In a new analysis of D2d published in Diabetes Care, Pittas and colleagues analyzed intratrial vitamin D exposure among D2d participants, calculated as the cumulative rolling mean of annual serum 25-(OH)D measurements. Researchers compared HRs for diabetes among participants who had intratrial 25-(OH)D levels of less than 50 nmol/L, 75 nmol/L to 99 nmol/L, 100 nmol/L to 124 nmol/L and at least 125 nmol/L with those with levels of 50 nmol/L to 74 nmol/L, which is the range considered adequate by the National Academy of Medicine in the entire cohort and by trial assignment (vitamin D vs. placebo).

Researchers observed an interaction of trial assignment with intratrial 25-(OH)D level in predicting diabetes risk (P = .018). The HR for diabetes for an increase of 25 nmol/L in intratrial 25-(OH)D level was 0.75 (95% CI, 0.68-0.82) among those assigned to vitamin D and 0.9 (95% CI, 0.8-1.02) among those assigned to placebo.

HRs for developing type 2 diabetes among participants who received vitamin D and maintained intratrial 25-(OH)D levels of 100 nmol/L to 124 nmol/L and at least 125 nmol/L were 0.48 (95% CI, 0.29-0.8) and 0.29 (95% CI, 0.17-0.5), respectively, compared with those who maintained a level of 50 nmol/L to 74 nmol/L.

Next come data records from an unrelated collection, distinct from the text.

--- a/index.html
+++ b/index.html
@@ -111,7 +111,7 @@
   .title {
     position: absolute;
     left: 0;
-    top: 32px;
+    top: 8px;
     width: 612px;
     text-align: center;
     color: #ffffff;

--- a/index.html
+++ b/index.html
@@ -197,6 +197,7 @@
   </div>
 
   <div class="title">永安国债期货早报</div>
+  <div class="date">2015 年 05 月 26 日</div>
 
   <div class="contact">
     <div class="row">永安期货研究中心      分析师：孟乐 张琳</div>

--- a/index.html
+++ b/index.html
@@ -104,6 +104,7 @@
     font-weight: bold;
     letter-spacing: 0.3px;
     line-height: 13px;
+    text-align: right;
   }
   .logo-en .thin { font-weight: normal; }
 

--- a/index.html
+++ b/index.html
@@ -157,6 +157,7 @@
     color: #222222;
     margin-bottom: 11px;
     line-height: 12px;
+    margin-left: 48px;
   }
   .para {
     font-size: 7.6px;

The researchers noted that daily vitamin D supplementation to maintain a serum 25-(OH)D level of at least 100 nmol/L is a “promising approach” to reducing the risk for type 2 diabetes among adults with prediabetes.

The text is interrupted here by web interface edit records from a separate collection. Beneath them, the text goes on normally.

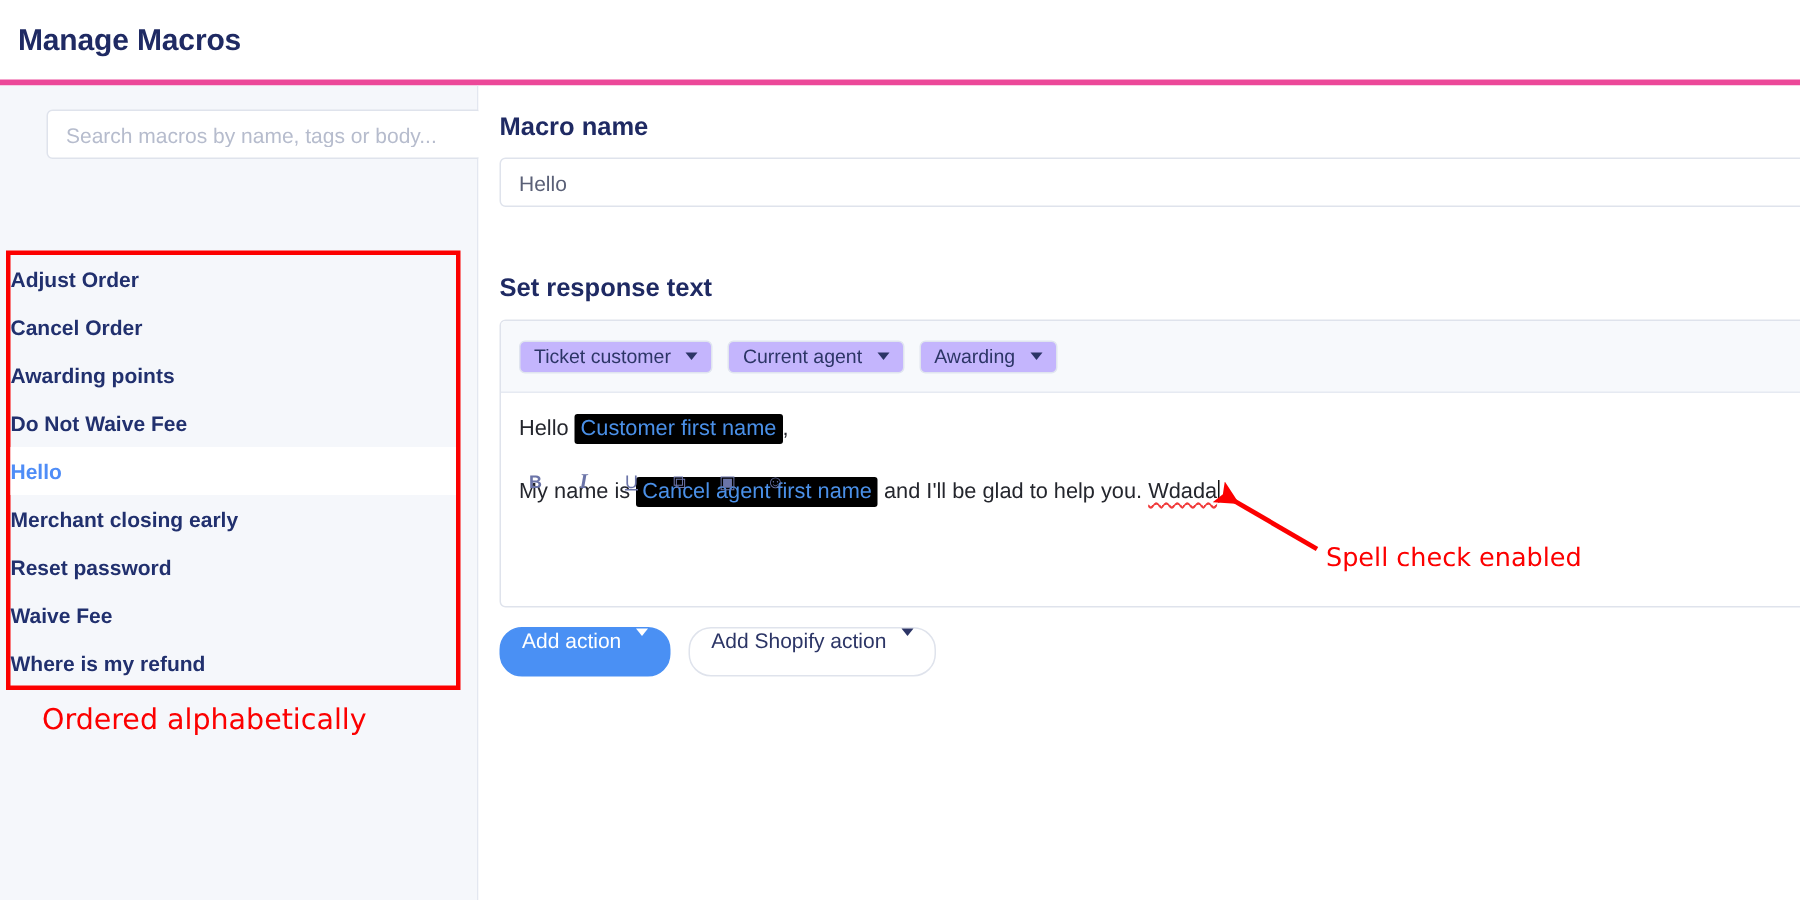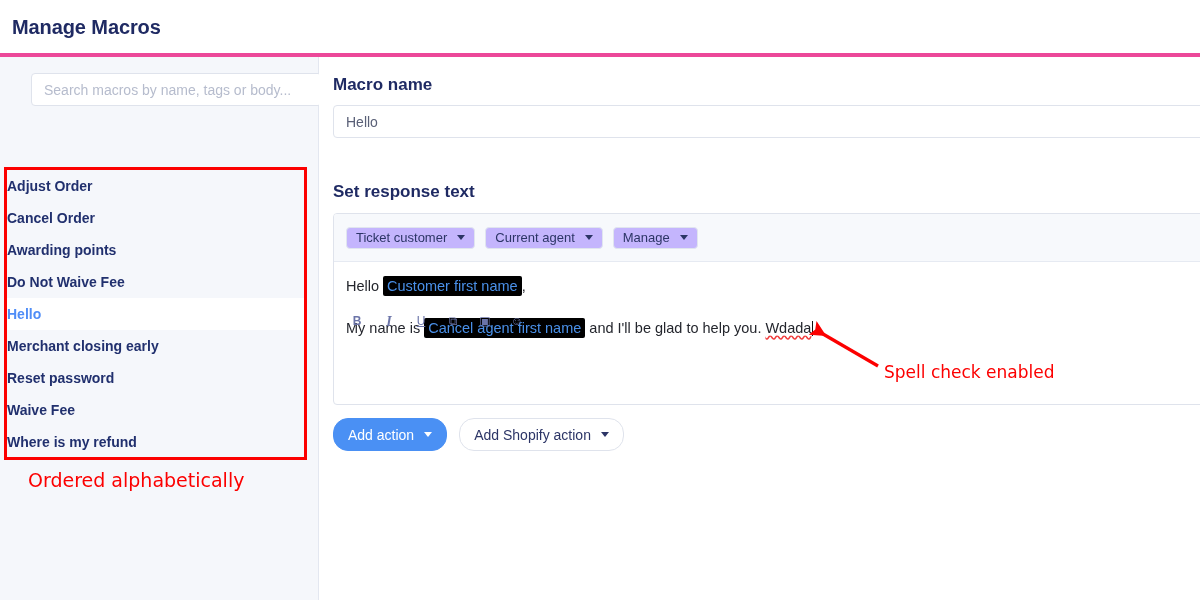--- a/index.html
+++ b/index.html
@@ -265,7 +265,7 @@
           <span class="caret"></span>
         </div>
         <div class="dd-btn">
-          <span>Manage</span>
+          <span>Awarding</span>
           <span class="caret"></span>
         </div>
       </div>

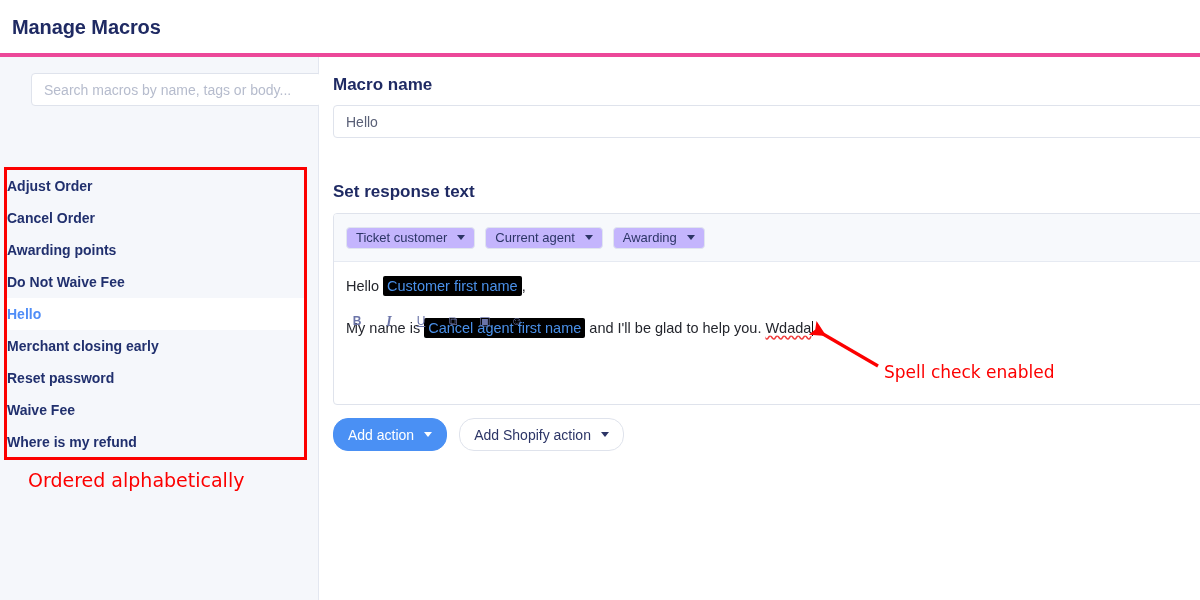--- a/index.html
+++ b/index.html
@@ -193,7 +193,7 @@
   .action-row { position: absolute; left: 14px; top: 361px; display: flex; gap: 12px; }
   .btn {
     height: 33px;
-    display: inline-flex; align-items: center; gap: 10px;
+    display: inline-flex; align-items: flex-start; gap: 10px;
     padding: 0 14px;
     border-radius: 15px;
     font-size: 14px;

“It is unlikely that another large diabetes prevention trial with vitamin D supplementation will be completed, so we have to learn from what is already available,” Pittas said. “Because this was an observational analysis, a final recommendation on vitamin D and diabetes must await full publication of the second largest trial, the DPVD study in Japan, and results from individual participant data meta-analyses that combine results from the three large trials that were specifically designed and conducted to test the hypothesis that vitamin D supplementation reduces diabetes risk.”